La Grèce, la Turquie et la Grande-Bretagne sont en effet statutairement les pays garants de la sécurité de Chypre, depuis son accession à l'indépendance de la couronne britannique en 1960. "La réunion d'une conférence à quatre ou à cinq n'a pas notre accord", a ainsi affirmé M. Koumoutsakos. Athènes ne souhaite pas voir le rôle des pays garants s'étendre au domaine politique et qui viendrait implicitement remettre en cause la souveraineté de la République de Chypre.

De son côté une commission parlementaire britannique a établi un rapport sur la question chypriote, actuellement à l'étude au ministère grec des Affaires étrangères. Le rapport reproduit les positions britanniques bien connues, réitère la volonté de la Grande-Bretagne pour le règlement du problème politique de Chypre et marque son opposition à la division de l'île, a indiqué M. Koumoutsakos.

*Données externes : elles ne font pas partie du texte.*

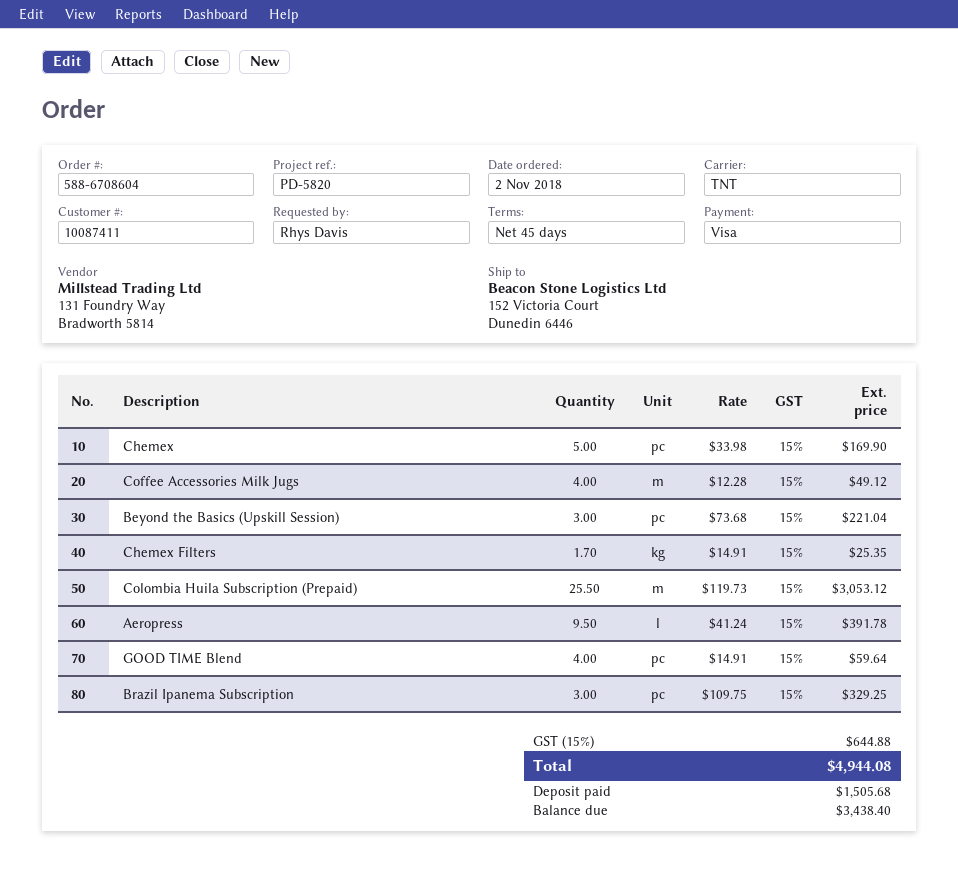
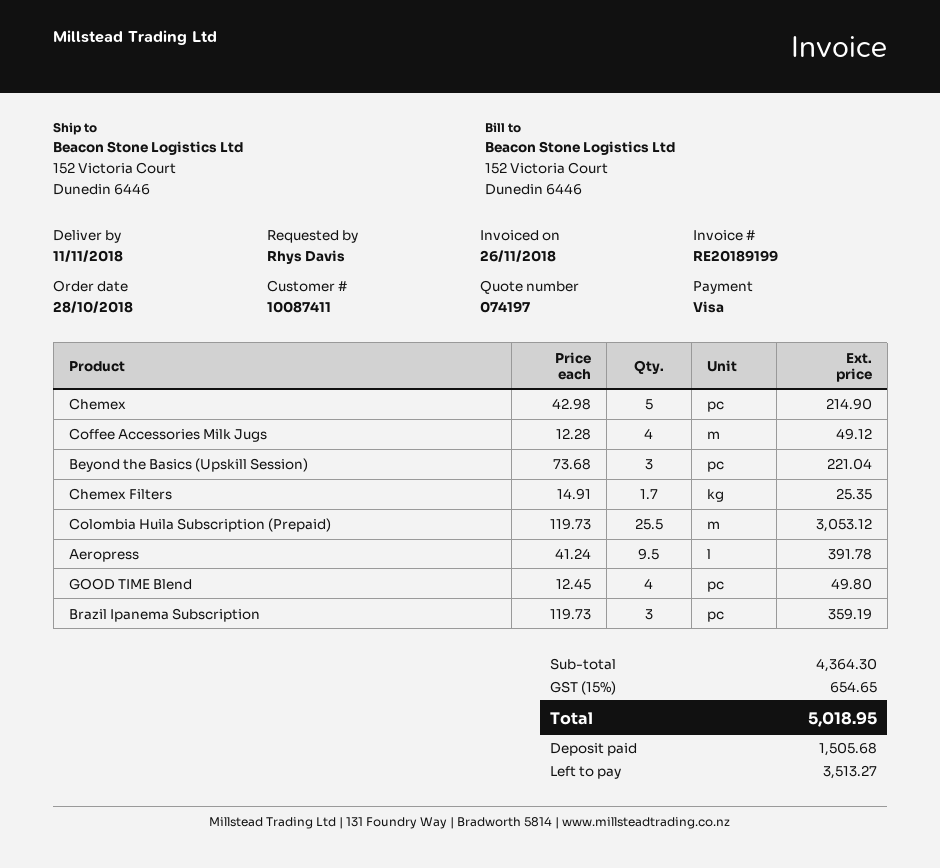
order date: 2018-11-02 -> 2018-10-28
Chemex: 5 x 33.98 = 169.90 -> 5 x 42.98 = 214.90
GOOD TIME Blend: 4 x 14.91 = 59.64 -> 4 x 12.45 = 49.80
Brazil Ipanema Subscription: 3 x 109.75 = 329.25 -> 3 x 119.73 = 359.19
tax: 15% = 644.88 -> 15% = 654.65
total: 4944.08 -> 5018.95
balance: 3438.40 -> 3513.27

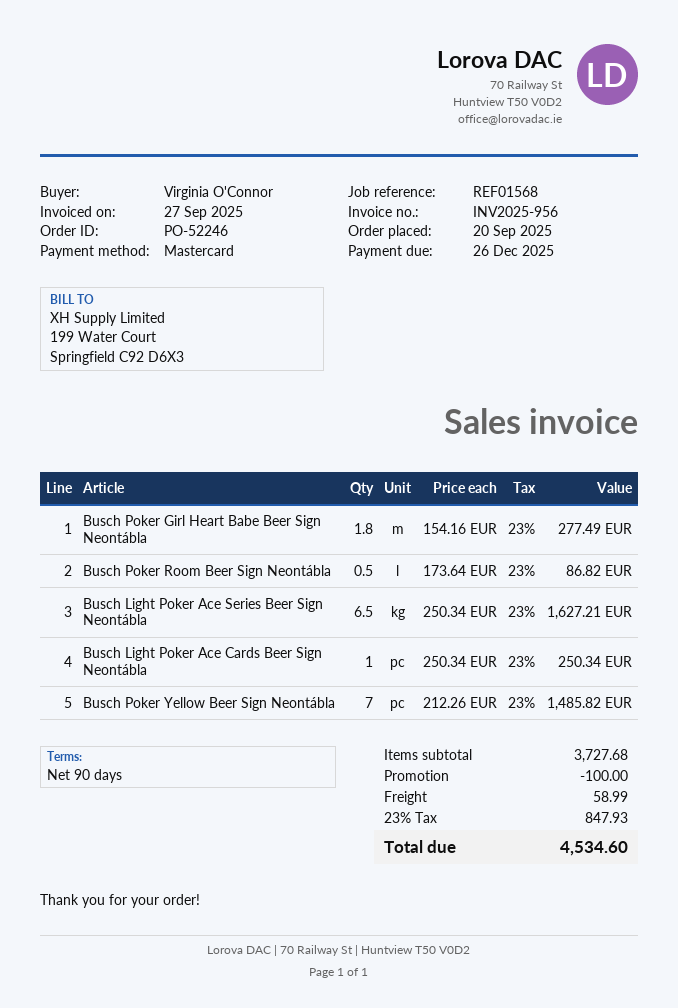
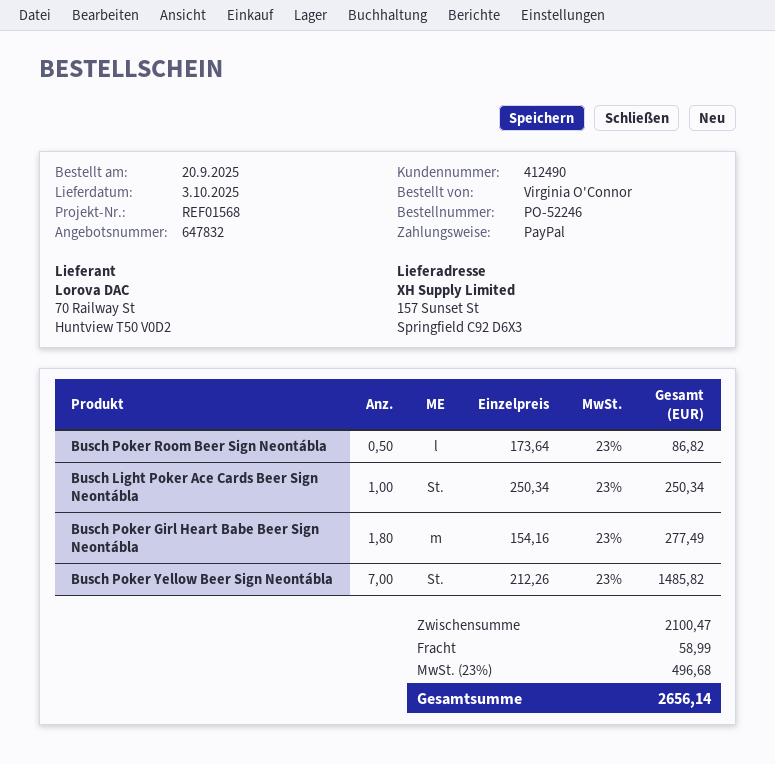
payment method: Mastercard -> PayPal
Busch Light Poker Ace Series Beer Sign Neontábla: 6.5 x 250.34 = 1627.21 -> none
subtotal: 3727.68 -> 2100.47
discount: 100.00 -> none
tax: 23% = 847.93 -> 23% = 496.68
total: 4534.60 -> 2656.14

Selon des informations, le rapport présente certains points positifs comme par exemple la mention du retrait des forces turques d'occupation et la démilitarisation de l'île, mais également un grand nombre d'estimations et prises de position négatives éloignées des résolutions de l'ONU sur la question ou de la réalité nouvelle depuis l'adhésion de Chypre à l'Union européenne.